E perché non sono morta? Perché proprio a me?
Non ho trovato risposte razionali a queste domande. Ma un’alunna di una terza liceale, a cui raccontavo la mia esperienza dopo aver letto “Il Mito della Caverna” di Platone, mi ha offerto una suggestione.
“Professoressa, forse dovete ancora aiutare qualcuno a uscire dalla Caverna…”
È con l’emozione che ancora provo al ricordo di questa risposta che ho letto d’un fiato “Ho assaggiato il Paradiso”, ritrovando suggestioni e memorie emotive che appartengono a me, all’autore e a chissà quanti altri che non hanno avuto il coraggio di raccontarsi con tanta sincerità.
Corrispondenze che non hanno a che vedere con la razionalità, ma affondano le radici nel mistero della vita e ci fanno riflettere sul fatto che siamo tutti collegati in qualche modo.
Esperienze che ci mettono in contatto col mistero del divino numinoso e alogico, e che aprono la strada ad una visione che è difficile spiegare, ma che, per chi la vive, è impossibile non condividere.
L’invito è a leggere “Ho assaggiato il Paradiso” senza aspettative e pregiudizi logici, pronti ad emozionarsi davanti al mistero che la vita umana rappresenta.
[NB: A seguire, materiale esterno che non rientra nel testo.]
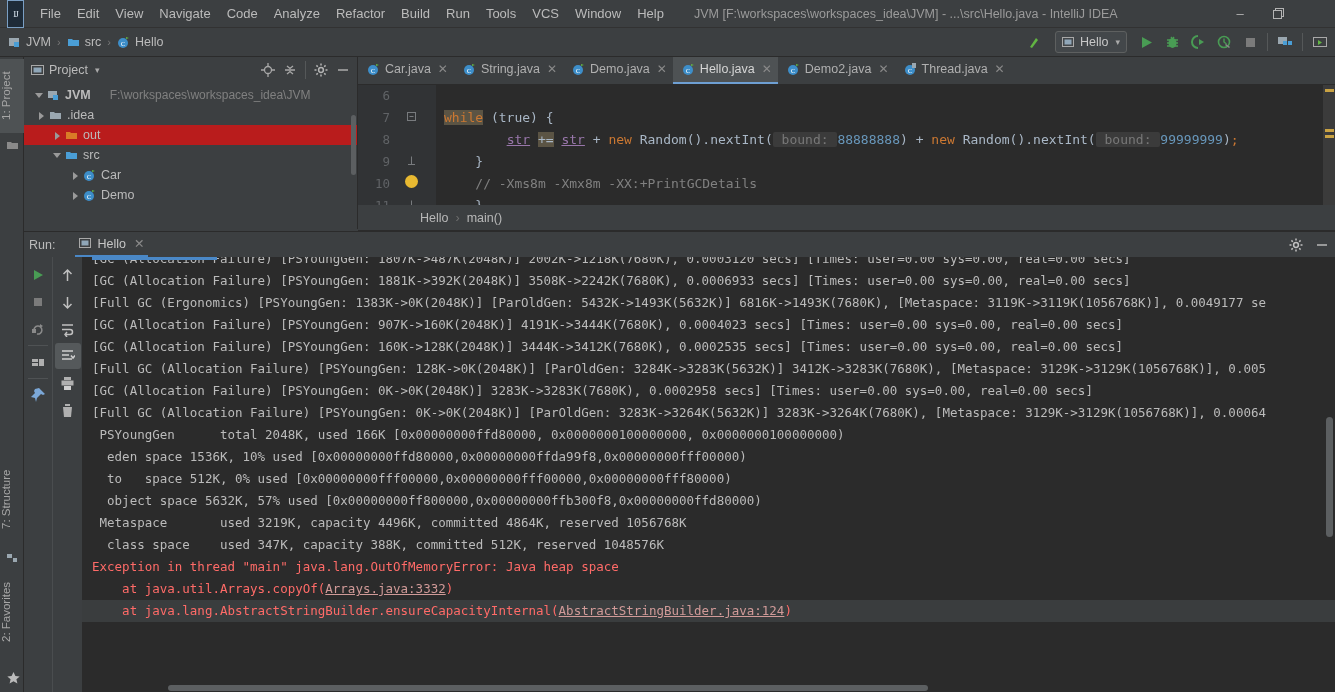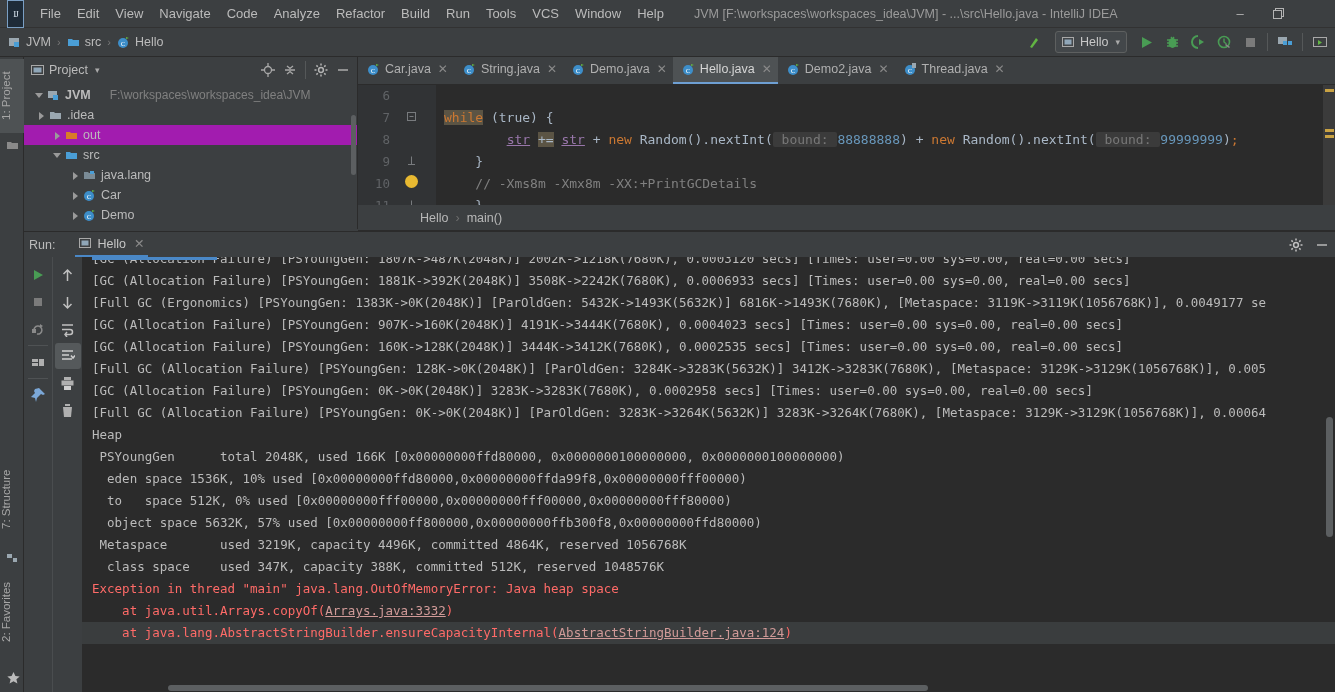--- a/index.html
+++ b/index.html
@@ -82,21 +82,21 @@
     color: #bbbbbb; font-size: 12.5px;
   }
   #project-tree {
     position: absolute; left: 0; top: 26px; right: 0; bottom: 0;
     background: #3c3f41; overflow: hidden; padding-top: 2px;
   }
   .tree-row {
     height: 20px; display: flex; align-items: center; white-space: nowrap;
     font-size: 12.5px; color: #bbbbbb; padding-right: 6px;
   }
-  .tree-row.hl { background: #a21caf; }
+  .tree-row.hl { background: #b91c1c; }
   .tree-arrow {
     width: 11px; height: 11px; flex: none; margin-right: 2px;
     position: relative;
   }
   .tree-arrow.closed::before {
     content:''; position:absolute; left:3px; top:2px;
     border-left: 5px solid #9a9a9a; border-top: 4px solid transparent;
     border-bottom: 4px solid transparent;
   }
   .tree-arrow.open::before {
@@ -447,30 +447,20 @@
         <svg width="13" height="13" viewBox="0 0 13 13">
             <path d="M1 3h4l1 1h6v6H1z" fill="#4a9ed6"></path>
           </svg>
       </span>
       <span>src</span>
     </div>
     <div class="tree-row" style="padding-left:46px">
       <span class="tree-arrow closed"></span>
       <span class="mini-ico">
         <svg width="13" height="13" viewBox="0 0 13 13">
-            <path d="M1 3h4l1 1h6v6H1z" fill="#7a8b96"></path>
-            <rect x="7" y="2" width="4" height="3" fill="#4a9ed6"></rect>
-          </svg>
-      </span>
-      <span>java.lang</span>
-    </div>
-    <div class="tree-row" style="padding-left:46px">
-      <span class="tree-arrow closed"></span>
-      <span class="mini-ico">
-        <svg width="13" height="13" viewBox="0 0 13 13">
             <circle cx="6" cy="7" r="5" fill="#3d8ec9"></circle>
             <text x="6" y="10" font-size="7" fill="#fff" text-anchor="middle" font-family="Liberation Serif, serif">C</text>
             <path d="M9 1l3 1-3 1z" fill="#62b543"></path>
           </svg>
       </span>
       <span>Car</span>
     </div>
     <div class="tree-row" style="padding-left:46px">
       <span class="tree-arrow closed"></span>
       <span class="mini-ico">
@@ -692,21 +682,20 @@
 <div id="console">
   <div id="run-scroll-top"></div>
   <div class="cline" style="margin-top:-10px">[GC (Allocation Failure) [PSYoungGen: 1807K-&gt;487K(2048K)] 2002K-&gt;1218K(7680K), 0.0003120 secs] [Times: user=0.00 sys=0.00, real=0.00 secs]</div>
   <div class="cline">[GC (Allocation Failure) [PSYoungGen: 1881K-&gt;392K(2048K)] 3508K-&gt;2242K(7680K), 0.0006933 secs] [Times: user=0.00 sys=0.00, real=0.00 secs]</div>
   <div class="cline">[Full GC (Ergonomics) [PSYoungGen: 1383K-&gt;0K(2048K)] [ParOldGen: 5432K-&gt;1493K(5632K)] 6816K-&gt;1493K(7680K), [Metaspace: 3119K-&gt;3119K(1056768K)], 0.0049177 se</div>
   <div class="cline">[GC (Allocation Failure) [PSYoungGen: 907K-&gt;160K(2048K)] 4191K-&gt;3444K(7680K), 0.0004023 secs] [Times: user=0.00 sys=0.00, real=0.00 secs]</div>
   <div class="cline">[GC (Allocation Failure) [PSYoungGen: 160K-&gt;128K(2048K)] 3444K-&gt;3412K(7680K), 0.0002535 secs] [Times: user=0.00 sys=0.00, real=0.00 secs]</div>
   <div class="cline">[Full GC (Allocation Failure) [PSYoungGen: 128K-&gt;0K(2048K)] [ParOldGen: 3284K-&gt;3283K(5632K)] 3412K-&gt;3283K(7680K), [Metaspace: 3129K-&gt;3129K(1056768K)], 0.005</div>
   <div class="cline">[GC (Allocation Failure) [PSYoungGen: 0K-&gt;0K(2048K)] 3283K-&gt;3283K(7680K), 0.0002958 secs] [Times: user=0.00 sys=0.00, real=0.00 secs]</div>
   <div class="cline">[Full GC (Allocation Failure) [PSYoungGen: 0K-&gt;0K(2048K)] [ParOldGen: 3283K-&gt;3264K(5632K)] 3283K-&gt;3264K(7680K), [Metaspace: 3129K-&gt;3129K(1056768K)], 0.00064</div>
-  <div class="cline">Heap</div>
   <div class="cline"> PSYoungGen      total 2048K, used 166K [0x00000000ffd80000, 0x0000000100000000, 0x0000000100000000)</div>
   <div class="cline">  eden space 1536K, 10% used [0x00000000ffd80000,0x00000000ffda99f8,0x00000000fff00000)</div>
   <div class="cline">  to   space 512K, 0% used [0x00000000fff00000,0x00000000fff00000,0x00000000fff80000)</div>
   <div class="cline">  object space 5632K, 57% used [0x00000000ff800000,0x00000000ffb300f8,0x00000000ffd80000)</div>
   <div class="cline"> Metaspace       used 3219K, capacity 4496K, committed 4864K, reserved 1056768K</div>
   <div class="cline">  class space    used 347K, capacity 388K, committed 512K, reserved 1048576K</div>
   <div class="cline err">Exception in thread "main" java.lang.OutOfMemoryError: Java heap space</div>
   <div class="cline err"><span>    at java.util.Arrays.copyOf(</span><span class="lnk">Arrays.java:3332</span><span>)</span></div>
   <div class="cline err sel"><span>    at java.lang.AbstractStringBuilder.ensureCapacityInternal(</span><span class="lnk">AbstractStringBuilder.java:124</span><span>)</span></div>
   <div id="c-scroll"></div>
Ringrazio l’autore e chi me lo fatto conoscere, perché mi ha confermato, con il suo racconto, che è possibile vivere la guarigione fisica con una consapevolezza emotiva e spirituale che diventa necessario, per chi l’ ha raggiunta, comunicare e diffondere.

***


Melania Russo è nata a Nola e attualmente vive a San Paolo Bel Sito. Laureata in Filosofia all’ Università Federico II di Napoli, ha insegnato Storia e Filosofia nei Licei; attualmente collabora con L’Istituto Gestalt Counseling e Mediazione artistica di Napoli in qualità di Gestalt Counselor Professionista avanzato, svolgendo attività di consulenza e formazione presso Scuole e Associazioni. Tra le tante attività svolte ne ricordiamo alcune: la Progettazione e realizzazione di un Corso di formazione per Docenti del Liceo “Albertini” di Nola dal titolo “Costruire relazioni e gestire conflitti a scuola”; la partecipazione come relatrice al convegno Regionale organizzato nel 2017 ad Avellino dal Comitato Nazionale Counsellor Professionisti dal titolo ”Il Counselling nelle Professioni: l’ Empatia per il benessere nelle relazioni professionali”; la progettazione e realizzazione, nel 2018, di un Corso di Formazione per i Volontari dei progetti di supporto agli alunni in difficoltà della scuola primaria, organizzato dalla Caritas di Cicciano con L’Istituto comprensivo di Cicciano; nello stesso anno la partecipazione come relatrice al Seminario Esperenziale ”Differenziazione e tipologie dei caratteri attraverso l’Enneagramma” presso l’Istituto Gestalt Counselling e Mediazione Artistica di Napoli. Attività di formazione sono state svolte anche per la Fidapa di Nola e l’ Unitre sezione di Nola.